__YOUR TASK__:
If a line in the entries contains the word "none", list it.

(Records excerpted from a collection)

○ ○ ○

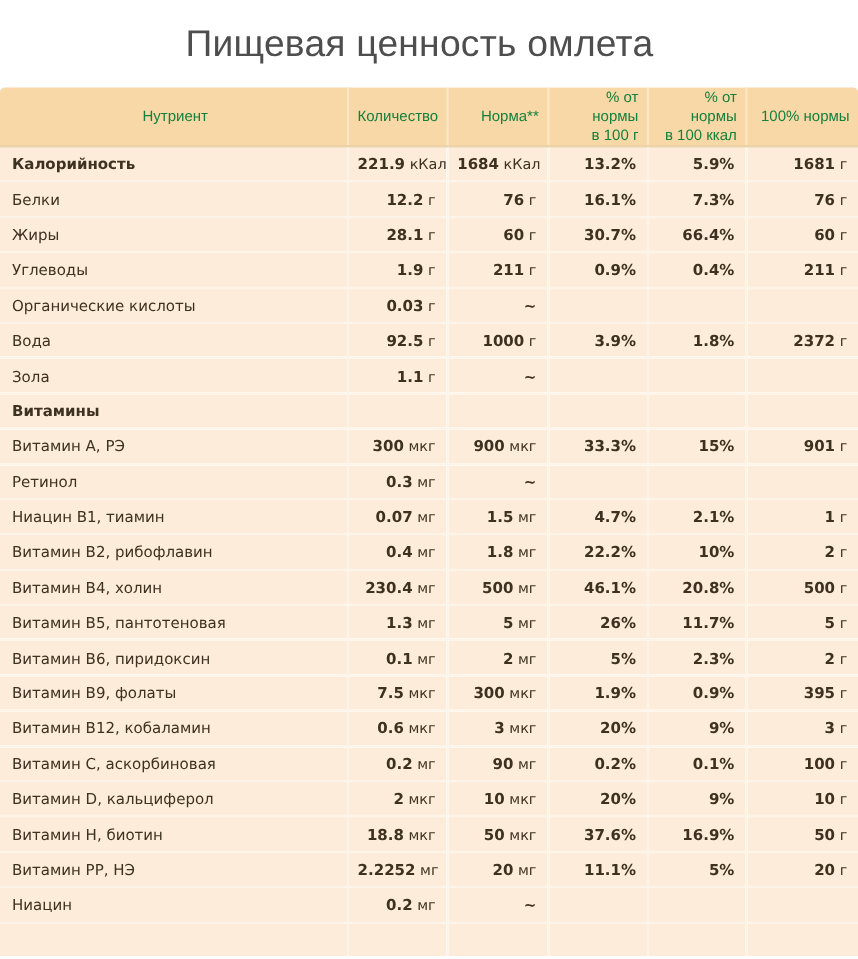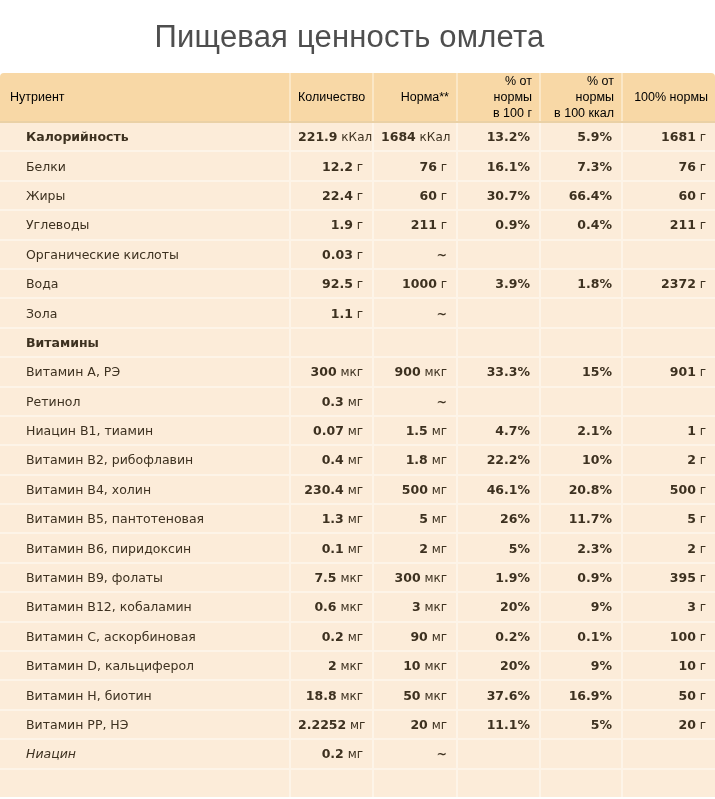--- a/index.html
+++ b/index.html
@@ -27,34 +27,34 @@
   }
   col.c0 { width: 290px; }
   col.c1 { width: 83px; }
   col.c2 { width: 84px; }
   col.c3 { width: 83px; }
   col.c4 { width: 82px; }
   col.c5 { width: 93px; }
 
   thead th {
     background: #f8d8a6;
-    color: #000000;
+    color: #15803d;
     font-size: 12.5px; font-weight: 400;
     height: 40px;
     padding: 0 7px;
     vertical-align: middle;
     text-align: right;
     border-left: 2px solid #fbe7c6;
     border-bottom: 2px solid #ead1a6;
     white-space: pre-line;
     line-height: 16px;
   }
   thead th:first-child {
     border-left: none;
-    text-align: left;
+    text-align: center;
     padding-left: 10px;
     border-top-left-radius: 4px;
     margin-left: 16px;
   }
   thead th:last-child { border-top-right-radius: 4px; }
 
   tbody td {
     background: #fcecd9;
     color: #3d3120;
     font-size: 12.5px;
@@ -64,24 +64,24 @@
     vertical-align: middle;
     text-align: right;
     border-top: 2px solid #fdf4e8;
     border-left: 2px solid #fdf4e8;
     overflow: hidden; white-space: nowrap;
   }
   tbody tr:first-child td { border-top: none; }
   tbody td:first-child {
     border-left: none;
     text-align: left;
-    padding-left: 26px;
+    padding-left: 10px;
   }
   tbody td.bold   { font-weight: bold; }
-  tbody td.italic { font-style: italic; }
+  tbody td.italic { }
   .num  { font-weight: bold; }
   .unit { font-weight: normal; font-size: 12px; }
 </style>
 </head>
 <body>
 
 <div class="page">
   <h1 class="title">Пищевая ценность омлета</h1>
 
   <table class="nutrition">
@@ -117,21 +117,21 @@
         <tr>
           <td class="">Белки</td>
           <td><span class="num">12.2</span><span class="unit">&nbsp;г</span></td>
           <td><span class="num">76</span><span class="unit">&nbsp;г</span></td>
           <td><span class="num">16.1%</span></td>
           <td><span class="num">7.3%</span></td>
           <td><span class="num">76</span><span class="unit">&nbsp;г</span></td>
         </tr>
         <tr>
           <td class="">Жиры</td>
-          <td><span class="num">22.4</span><span class="unit">&nbsp;г</span></td>
+          <td><span class="num">28.1</span><span class="unit">&nbsp;г</span></td>
           <td><span class="num">60</span><span class="unit">&nbsp;г</span></td>
           <td><span class="num">30.7%</span></td>
           <td><span class="num">66.4%</span></td>
           <td><span class="num">60</span><span class="unit">&nbsp;г</span></td>
         </tr>
         <tr>
           <td class="">Углеводы</td>
           <td><span class="num">1.9</span><span class="unit">&nbsp;г</span></td>
           <td><span class="num">211</span><span class="unit">&nbsp;г</span></td>
           <td><span class="num">0.9%</span></td>

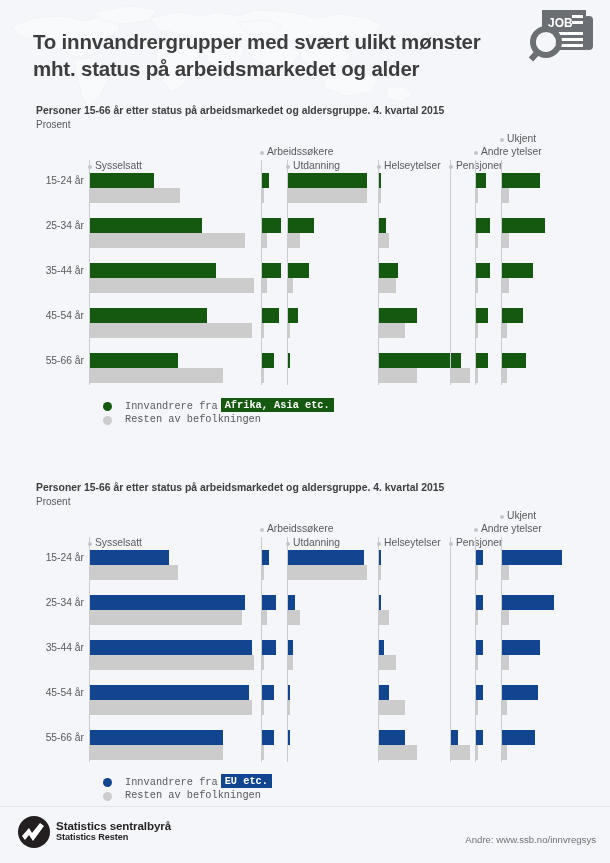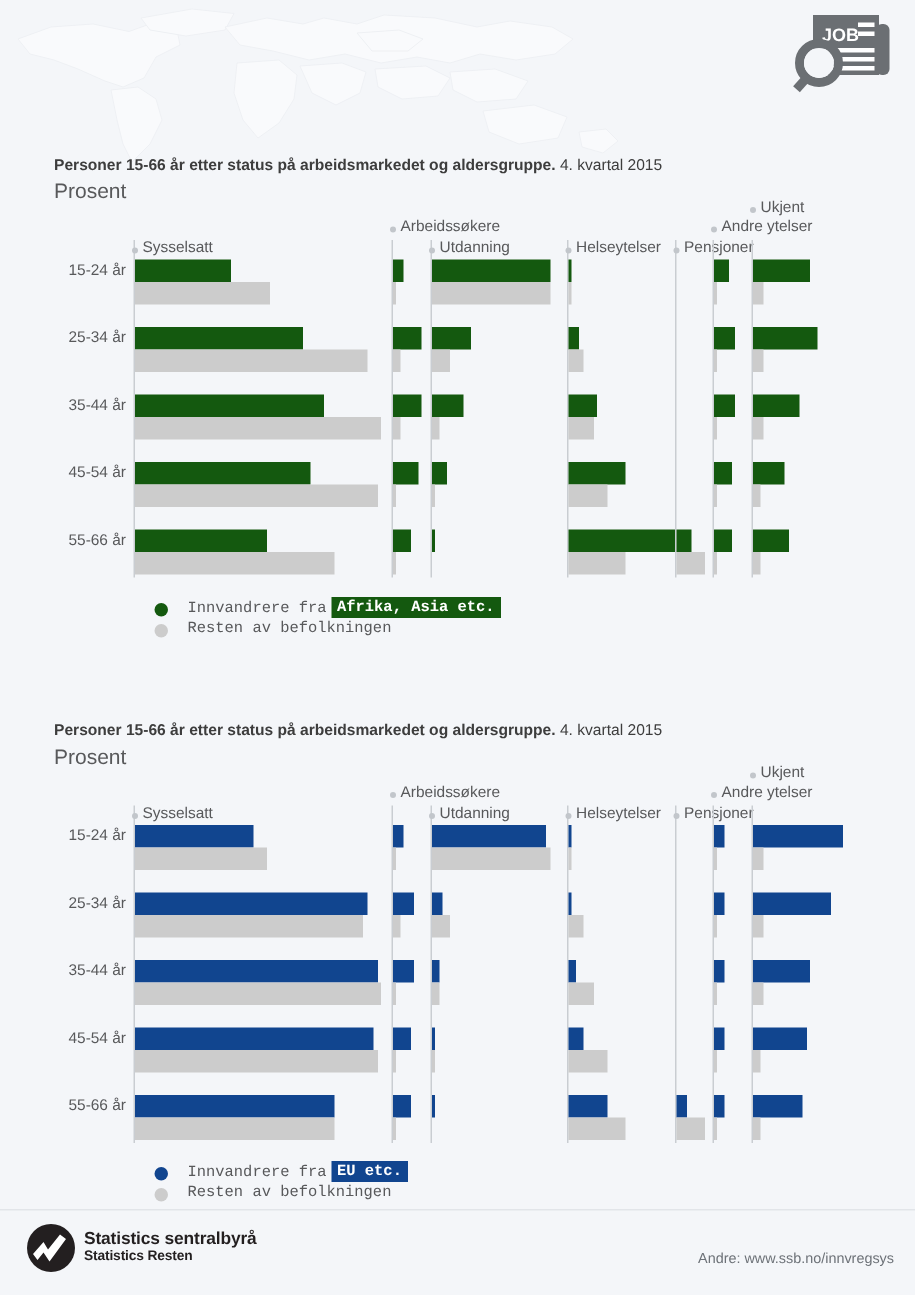--- a/index.html
+++ b/index.html
@@ -21,24 +21,24 @@
     line-height: 27px; letter-spacing: -0.2px;
   }
 
   
   .chart { position: absolute; left: 0; width: 610px; }
   .ch-title {
     position: absolute; left: 36px; top: 0;
     font-size: 10.4px; color: #3d3d3d; white-space: nowrap;
   }
   .ch-title b { font-weight: bold; }
-  .ch-title span.sub { font-weight: normal; }
+  .ch-title span.sub { font-weight: bold; }
   .ch-unit {
     position: absolute; left: 36px; top: 14px;
-    font-size: 14px; color: #58595b;
+    font-size: 10px; color: #58595b;
   }
 
   .axis { position: absolute; width: 1px; background: #c9cdd2; }
   .axis-dot {
     position: absolute; width: 4px; height: 4px; border-radius: 50%;
     background: #c2c6cb;
   }
   .axis-label {
     position: absolute; font-size: 10.3px; color: #58595b; white-space: nowrap;
   }
@@ -112,20 +112,21 @@
     <rect x="48" y="11" width="11" height="3" fill="#ffffff"></rect>
     <rect x="48" y="17" width="11" height="3" fill="#ffffff"></rect>
     <rect x="26" y="28" width="33" height="3" fill="#ffffff"></rect>
     <rect x="26" y="34" width="33" height="3" fill="#ffffff"></rect>
     <rect x="26" y="40" width="33" height="3" fill="#ffffff"></rect>
     <circle cx="22" cy="38" r="13" fill="none" stroke="#6b6f73" stroke-width="6"></circle>
     <circle cx="22" cy="38" r="10" fill="#f4f6f9"></circle>
     <rect x="8" y="45" width="6" height="12" transform="rotate(42 11 51)" fill="#6b6f73"></rect>
   </svg>
 
+  <div class="title">To innvandrergrupper med svært ulikt mønster mht. status på arbeidsmarkedet og alder</div>
 
   <div id="charts-host">
       <div class="chart" style="top: 105px;">
         <div class="ch-title"><b>Personer 15-66 år etter status på arbeidsmarkedet og aldersgruppe.</b><span class="sub"> 4. kvartal 2015</span></div>
         <div class="ch-unit">Prosent</div>
       </div>
       <div class="chart" style="top: 482px;">
         <div class="ch-title"><b>Personer 15-66 år etter status på arbeidsmarkedet og aldersgruppe.</b><span class="sub"> 4. kvartal 2015</span></div>
         <div class="ch-unit">Prosent</div>
       </div>

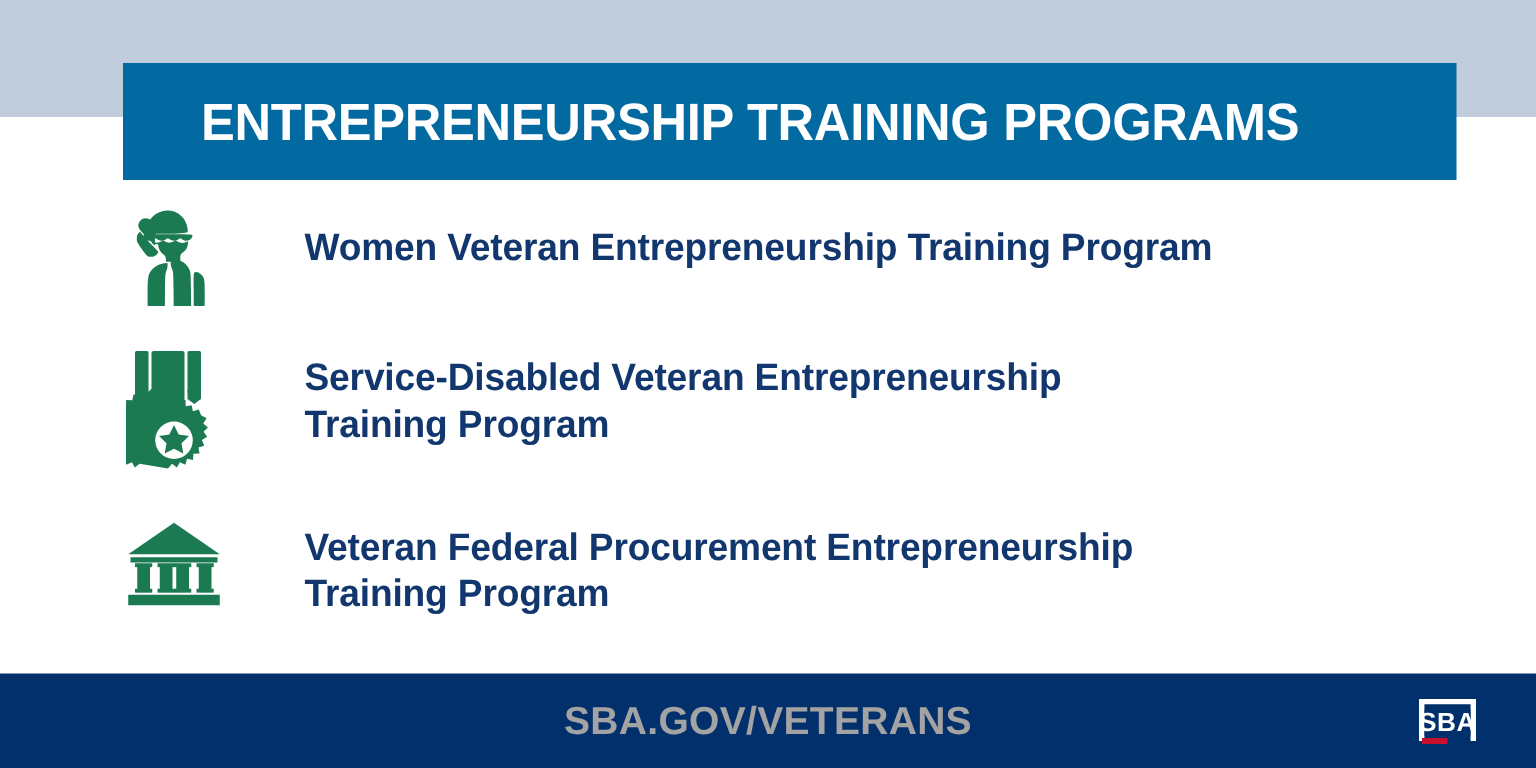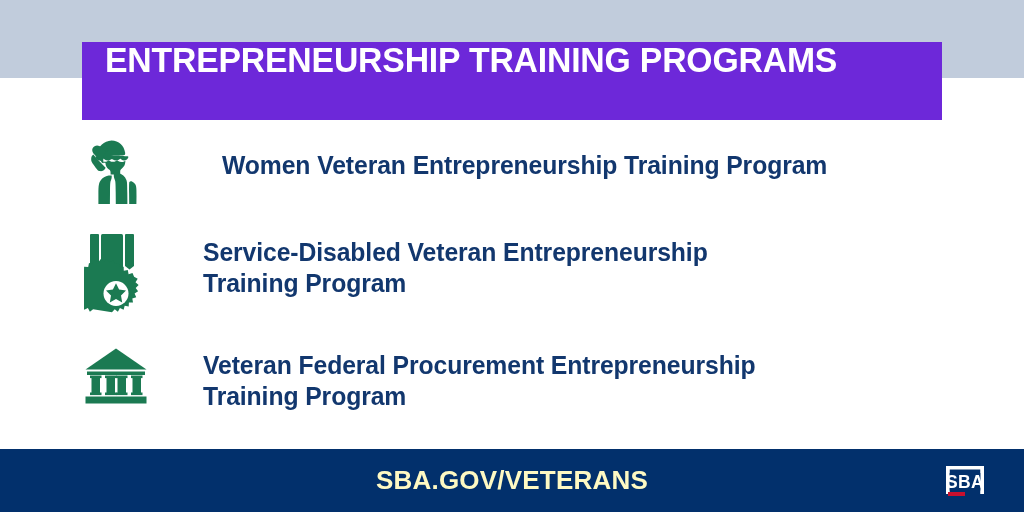--- a/index.html
+++ b/index.html
@@ -31,22 +31,24 @@
     background: #c1ccdc;
   }
 
   
   .title-banner {
     position: absolute;
     left: 82px;
     top: 42px;
     width: 860px;
     height: 78px;
-    background: #6d28d9;
-    display: flex;
+    background: #0369a1;
+    display: flex;
+    align-items: center;
+    padding-left: 29px;
   }
   .title-text {
     color: #ffffff;
     font-family: "Liberation Sans", sans-serif;
     font-size: 35px;
     font-weight: bold;
     letter-spacing: -0.2px;
     line-height: 1;
     margin-left: 23px;
     white-space: nowrap;
@@ -61,21 +63,21 @@
     top: 130px;
     width: 1024px;
   }
   .program-row {
     position: absolute;
     left: 0;
     width: 1024px;
     display: flex;
     align-items: flex-start;
   }
-  .row-1 { top: 8px; gap: 19px; }
+  .row-1 { top: 8px; }
   .row-2 { top: 104px; }
   .row-3 { top: 217px; }
 
   .icon-cell {
     width: 203px;
     flex: 0 0 203px;
     display: flex;
     justify-content: center;
     padding-left: 28px;
     box-sizing: border-box;
@@ -109,21 +111,21 @@
   }
   .footer-url {
     position: absolute;
     left: 0;
     top: 0;
     width: 1024px;
     height: 63px;
     display: flex;
     align-items: center;
     justify-content: center;
-    color: #fef9c3;
+    color: #a3a3a3;
     font-family: "Liberation Sans", sans-serif;
     font-size: 26px;
     font-weight: bold;
     letter-spacing: 0.2px;
   }
   .footer-logo {
     position: absolute;
     right: 28px;
     top: 8px;
     width: 62px;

○ ○ ○

__RESPONSE TO THIS TASK__:
     border-left: none;
   tbody tr:first-child td { border-top: none; }
     border-left: none;
     <circle cx="22" cy="38" r="13" fill="none" stroke="#6b6f73" stroke-width="6"></circle>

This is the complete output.